Work to complete:
Some lines in the entries contain the word "pouvoir". Copy all of them.

===== The data

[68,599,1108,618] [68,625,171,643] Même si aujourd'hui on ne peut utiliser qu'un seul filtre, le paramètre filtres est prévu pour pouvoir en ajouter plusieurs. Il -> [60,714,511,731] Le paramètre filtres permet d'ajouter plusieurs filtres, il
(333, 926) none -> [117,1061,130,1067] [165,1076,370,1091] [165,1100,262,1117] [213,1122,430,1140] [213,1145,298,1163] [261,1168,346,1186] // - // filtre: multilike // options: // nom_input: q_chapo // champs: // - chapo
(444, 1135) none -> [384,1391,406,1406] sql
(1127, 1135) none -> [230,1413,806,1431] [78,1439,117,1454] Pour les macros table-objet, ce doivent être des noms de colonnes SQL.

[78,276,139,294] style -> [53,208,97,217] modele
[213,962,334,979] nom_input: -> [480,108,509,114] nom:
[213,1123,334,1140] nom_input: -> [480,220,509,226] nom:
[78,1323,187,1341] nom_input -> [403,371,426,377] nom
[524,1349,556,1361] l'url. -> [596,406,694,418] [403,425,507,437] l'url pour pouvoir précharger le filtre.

==========
===== The data

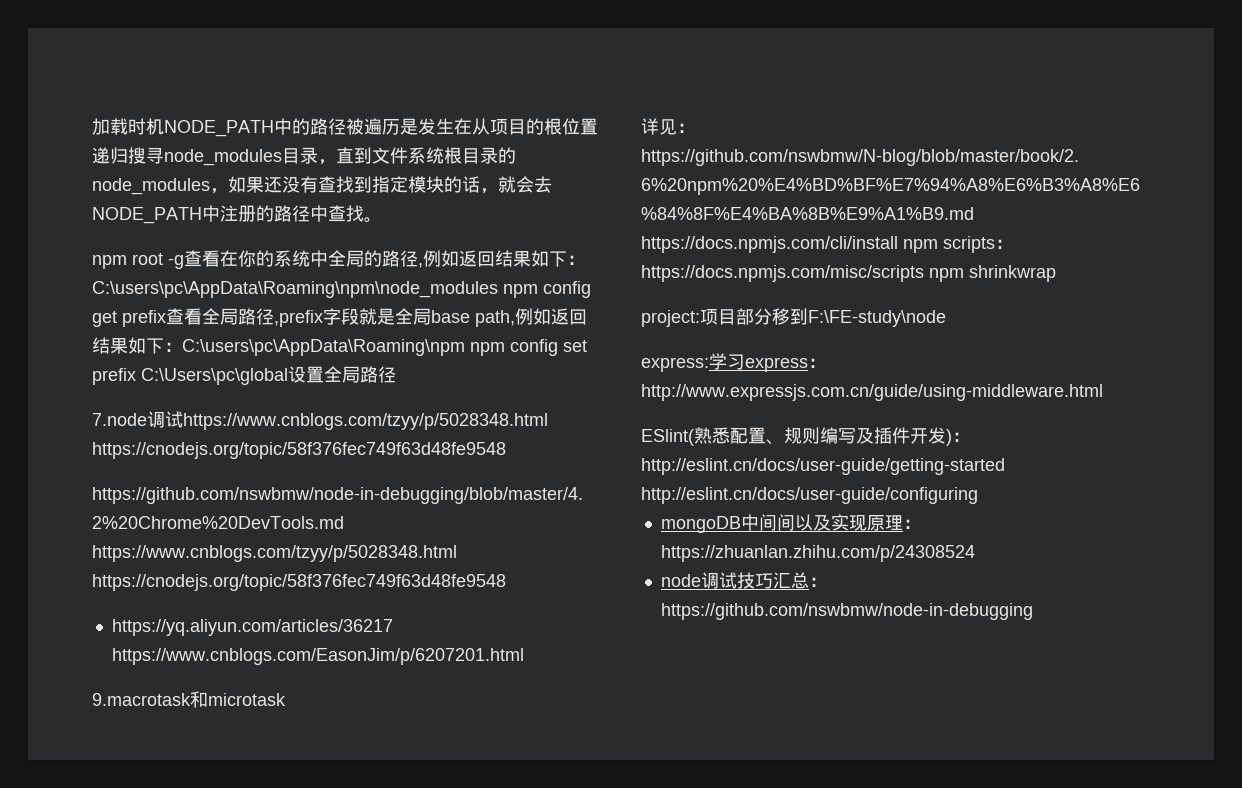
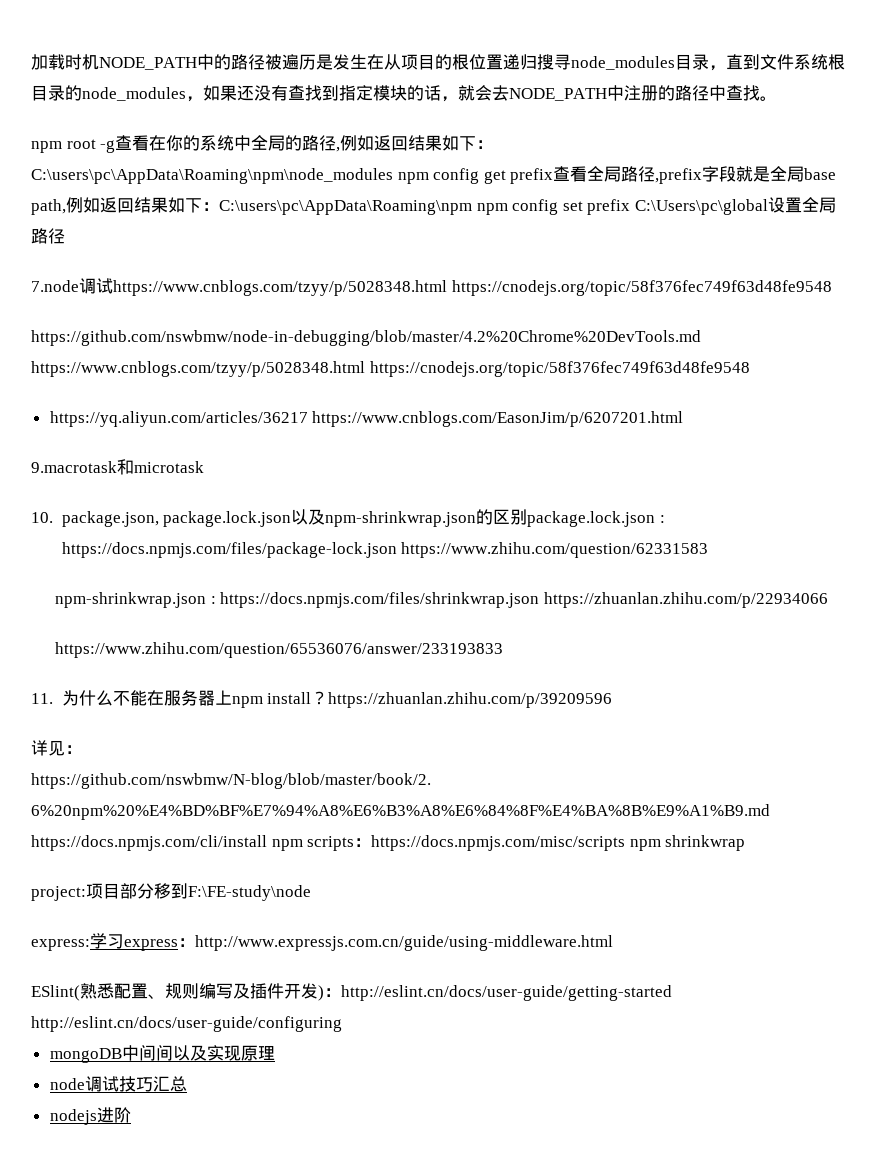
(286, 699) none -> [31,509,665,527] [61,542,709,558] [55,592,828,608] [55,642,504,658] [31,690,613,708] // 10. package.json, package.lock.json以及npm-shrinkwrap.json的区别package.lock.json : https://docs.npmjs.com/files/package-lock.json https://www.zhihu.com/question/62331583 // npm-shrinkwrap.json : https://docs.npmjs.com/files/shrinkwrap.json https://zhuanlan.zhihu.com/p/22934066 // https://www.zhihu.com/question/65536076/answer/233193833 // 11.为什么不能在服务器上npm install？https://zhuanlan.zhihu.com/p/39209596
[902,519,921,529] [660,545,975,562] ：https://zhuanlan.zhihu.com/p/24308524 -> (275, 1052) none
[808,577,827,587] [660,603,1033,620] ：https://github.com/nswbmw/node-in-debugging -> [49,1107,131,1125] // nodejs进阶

==========

Expected output:
[68,599,1108,618] [68,625,171,643] Même si aujourd'hui on ne peut utiliser qu'un seul filtre, le paramètre filtres est prévu pour pouvoir en ajouter plusieurs. Il -> [60,714,511,731] Le paramètre filtres permet d'ajouter plusieurs filtres, il
[524,1349,556,1361] l'url. -> [596,406,694,418] [403,425,507,437] l'url pour pouvoir précharger le filtre.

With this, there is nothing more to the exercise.